Absolution conditionnelle pour un homme d’affaires

Trois-Rivières — Un homme d’affaires de la région a bénéficié d’une absolution conditionnelle pour des gestes de voyeurisme commis envers les deux filles de sa conjointe alors que celles-ci étaient âgées de 13 à 15 ans.

En 2015, cet individu a en effet utilisé son appareil cellulaire pour observer les adolescentes alors qu’elles prenaient leur douche ou se trouvaient dans la salle de bain. Il est monté sur une chaise à l’extérieur de la salle de bain et a glissé son appareil dans une ouverture du plafond, le tenant ainsi à bout de bras. Comme l’appareil était en mode photo, il a ainsi pu observer à son insu l’une des victimes, et ce, à quatre reprises. Il a aussi répété le même stratagème avec l’autre jeune fille à deux reprises. Aucune photo ni vidéo n’a cependant été prise.

À un moment donné, l’une des victimes a aperçu un appareil au plafond. Elle n’en a pas tenu compte au départ mais elle s’est décidée à en parler avec sa mère puisque ça se répétait. Un signalement a ensuite été fait à la Direction de la protection de la jeunesse. La conjointe de l’accusé a donc quitté la maison avec ses trois enfants. Une plainte criminelle a également donné lieu à l’arrestation du suspect.

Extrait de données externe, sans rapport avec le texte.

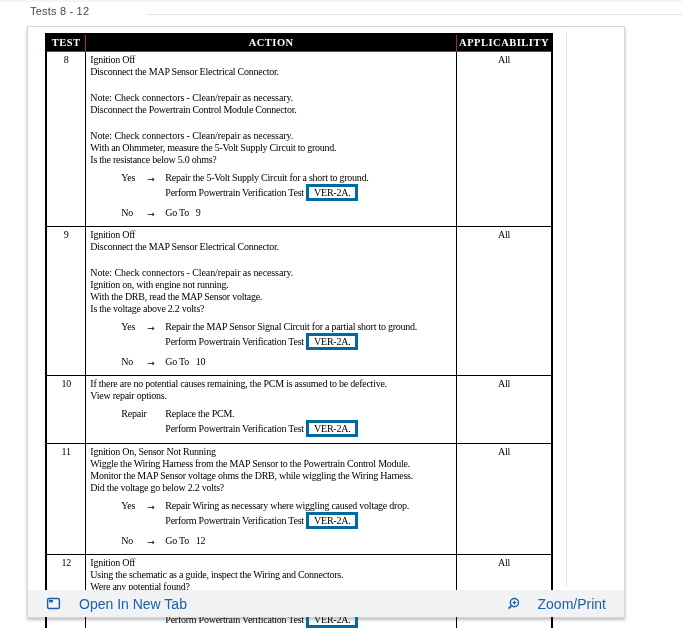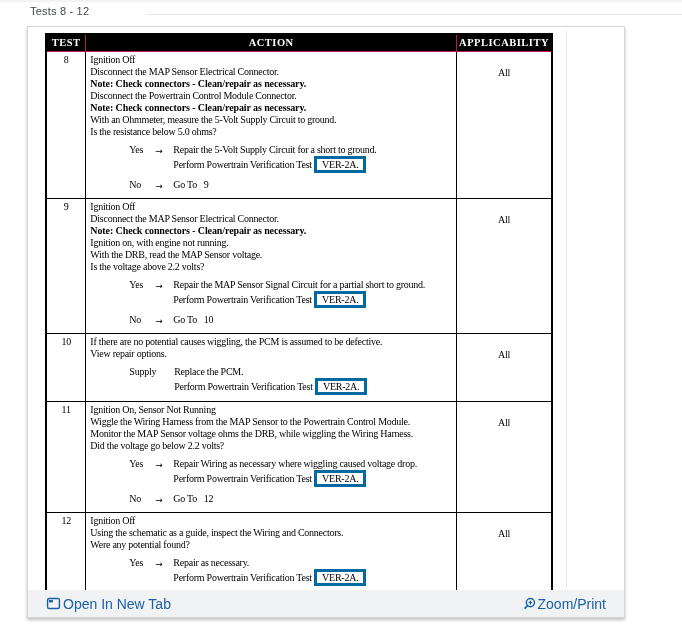--- a/index.html
+++ b/index.html
@@ -24,7 +24,7 @@
   table.doc td { border:1px solid #000; vertical-align:top; }
   col.c1 { width:40px; } col.c2 { width:378px; } col.c3 { width:90px; }
   td.c-test { text-align:center; padding-top:2px; }
-  td.c-appl { text-align:center; padding-top:15px; }
+  td.c-appl { text-align:center; padding-top:2px; }
   td.c-action { padding:2px 4px 6px 4px; }
   .step { white-space:pre-wrap; text-align:justify; }
   .step.bold { font-weight:bold; letter-spacing:-0.1px; }

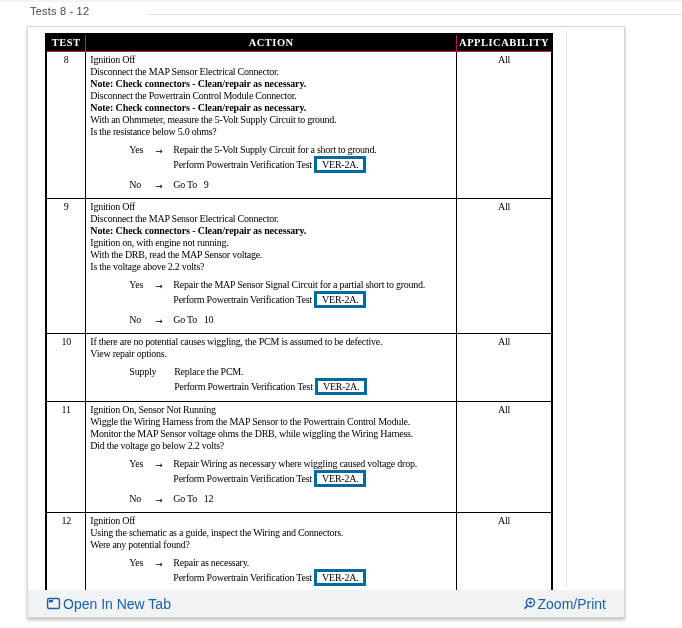--- a/index.html
+++ b/index.html
@@ -27,7 +27,7 @@
   td.c-appl { text-align:center; padding-top:2px; }
   td.c-action { padding:2px 4px 6px 4px; }
   .step { white-space:pre-wrap; text-align:justify; }
-  .step.bold { font-weight:bold; letter-spacing:-0.1px; }
+  .step.bold { font-weight:normal; letter-spacing:-0.1px;margin-top:14px; }
   .branch { display:flex; align-items:flex-start; margin:6px 0 0 39px; }
   .b-label { flex:0 0 26px; white-space:nowrap; }
   .b-arrow { flex:0 0 18px; font-family:"DejaVu Sans",sans-serif; font-size:9px; padding-top:1px; }

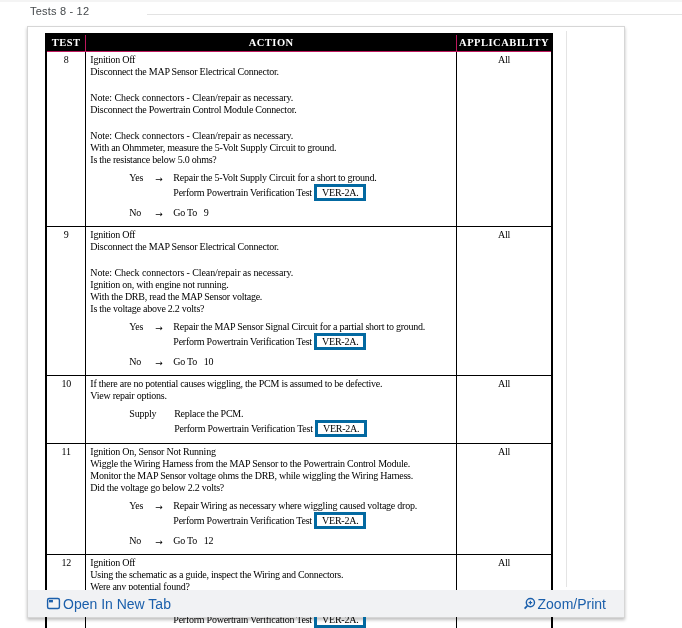--- a/index.html
+++ b/index.html
@@ -28,7 +28,7 @@
   td.c-action { padding:2px 4px 6px 4px; }
   .step { white-space:pre-wrap; text-align:justify; }
   .step.bold { font-weight:normal; letter-spacing:-0.1px;margin-top:14px; }
-  .branch { display:flex; align-items:flex-start; margin:6px 0 0 39px; }
+  .branch { display:flex; align-items:flex-start; margin:6px 0 0 31px; }
   .b-label { flex:0 0 26px; white-space:nowrap; }
   .b-arrow { flex:0 0 18px; font-family:"DejaVu Sans",sans-serif; font-size:9px; padding-top:1px; }
   .b-lines { flex:1; min-width:0; }

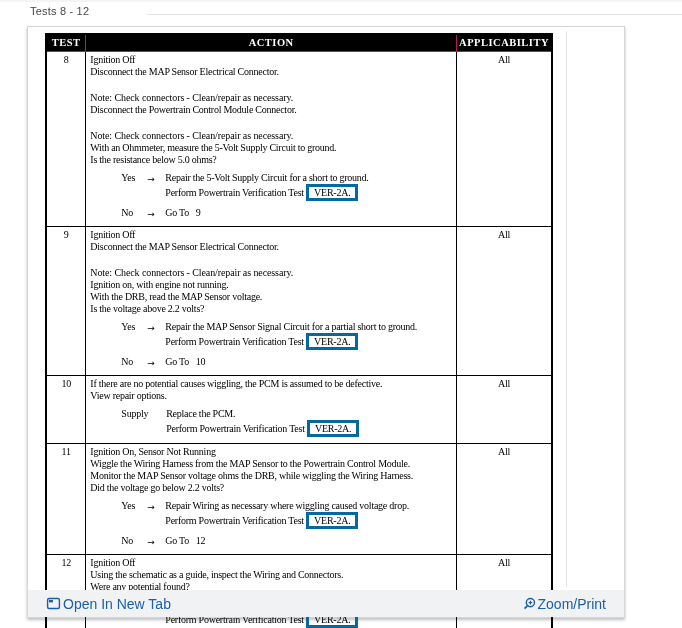--- a/index.html
+++ b/index.html
@@ -124,7 +124,7 @@
         <tr>
           <td class="c-test">10</td>
           <td class="c-action">
-            <div class="step">If there are no potential causes wiggling, the PCM is assumed to be defective.</div>
+            <div class="step">If there are no potential causes remaining, the PCM is assumed to be defective.</div>
             <div class="step">View repair options.</div>
             <div class="branch">
               <span class="b-label">Supply</span>

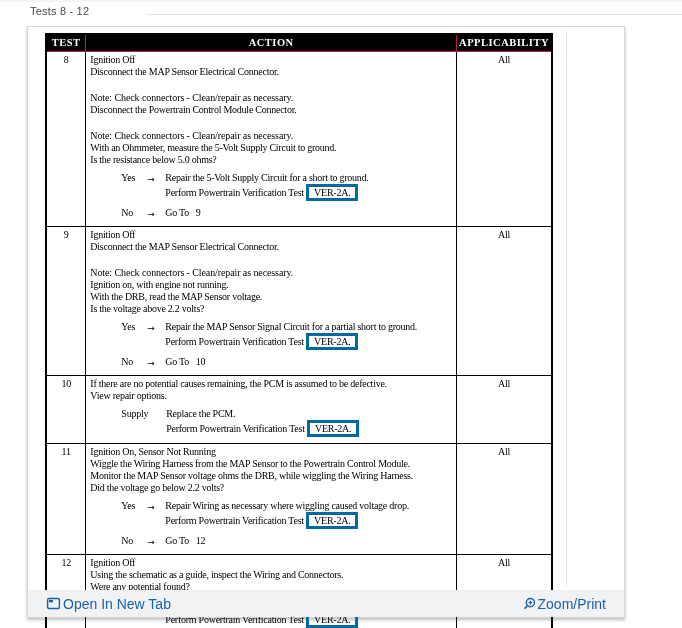--- a/index.html
+++ b/index.html
@@ -127,7 +127,7 @@
             <div class="step">If there are no potential causes remaining, the PCM is assumed to be defective.</div>
             <div class="step">View repair options.</div>
             <div class="branch">
-              <span class="b-label">Supply</span>
+              <span class="b-label">Repair</span>
               <span class="b-arrow"></span>
               <div class="b-lines">
                 <div class="b-line">Replace the PCM.</div>

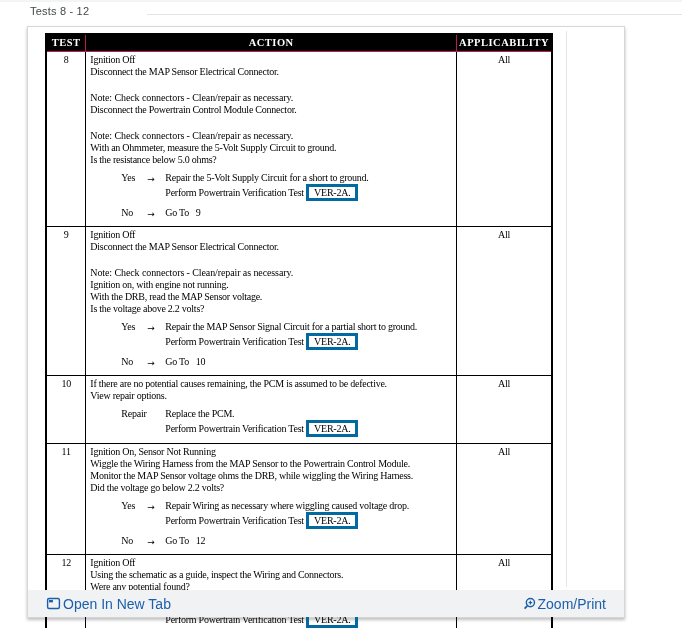--- a/index.html
+++ b/index.html
@@ -38,7 +38,7 @@
 
   .toolbar { position:absolute; left:0; right:0; bottom:0; height:27px; background:#f1f2f4;
              display:flex; align-items:center; justify-content:space-between; padding:0 18px; }
-  .tb-link { display:flex; align-items:center; gap:2px; color:#1b5fab; font-size:14px;
+  .tb-link { display:flex; align-items:center; gap:18px; color:#1b5fab; font-size:14px;
              cursor:pointer; }
   .tb-link svg { display:block; }
 </style>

Dans cette affaire, la procureure de la Couronne, Me Catherine Lemay, réclamait du juge Jacques Trudel une peine de 60 jours de prison et une probation de deux ans. L’avocat de la défense, Me Alexandre Biron, suggérait pour sa part une absolution conditionnelle.

En fait, il a été démontré en preuve que le suspect, dont on doit taire l’identité pour protéger celle de ses victimes, a eu un parcours de vie exemplaire sur le plan professionnel. Il a notamment créé sa propre entreprise avec un ami et collègue en 2015. Leurs affaires vont très bien et ils emploient une quinzaine de personnes. Une condamnation pour un acte criminel empêcherait en effet l’individu et sa compagnie de soumissionner auprès des institutions publiques qui constituent leurs principaux clients et mettrait ainsi en péril l’entreprise, son avenir professionnel autant que celui de son partenaire d’affaires et de ses employés.

Qui plus est, il a été démontré que sur un plan personnel, il n’avait aucune problématique particulière: il n’a pas antécédent criminel ni de problèmes psychiatriques, il a un réseau social positif et il n’a pas de dépendances à l’alcool et aux stupéfiants. La mère des victimes a certes vécu un sentiment de déchirement important mais elle espère malgré tout reprendre un jour la vie commune avec cet homme. Pour elle, ces gestes constituent un accident de parcours.

Les deux victimes ont elles aussi été bouleversées, surtout l’une d’elles qui a perdu la confiance et l’estime de soi. Par contre, elles sont toutes les deux prêtes à le revoir sans pour autant être immédiatement prêtes à revivre avec lui. Elles ont également été marquées par la séparation entre leur mère et l’accusé et par l’intervention de la DPJ.

Par ailleurs, l’évaluation psychologique démontre qu’il a une identité fragile. Il éprouverait de la difficulté à trouver les causes de son agir délictuel mais il a exprimé des regrets sincères pour les conséquences infligées aux victimes. Il a d’ailleurs entrepris des démarches thérapeutiques et bénéficie du soutien de sa famille, de ses amis et de la compréhension des victimes et de leur mère.

En fait, nul doute qu’il est dans son intérêt de ne pas avoir de casier judiciaire mais qu’en est-il de l’intérêt public? «Nul ne peut prédire l’avenir mais le tribunal doit se fonder sur la preuve qui révèle un faible niveau de récidive chez un homme vivant et exprimant des regrets, le désir concret de ne jamais recommencer et possédant par ailleurs les outils, les moyens et le support pour y parvenir. L’opinion publique est certes aussi constituée de celle des témoins entendus et des victimes elles-mêmes manifestant ne serait-ce qu’indirectement une forme de pardon à l’endroit du geste de l’accusé», écrit le juge Jacques Trudel.

C’est pourquoi il a conclu qu’il pouvait absoudre conditionnement l’individu. Ce dernier sera par ailleurs soumis à une probation pendant deux ans avec comme conditions de suivre les directives de son agent de probation, d’entreprendre et compléter une thérapie relativement aux agirs délictuels et de verser la somme de 1000 $ à l’organisme Point de rue. Il lui serait interdit de communiquer et de se trouver en présence des victimes pour les six prochains mois. Par la suite, et ce, pendant toute la durée de sa probation, il devra obtenir l’autorisation des victimes, de leur mère et de son agent de probation pour leur parler ou se trouver en leur présence.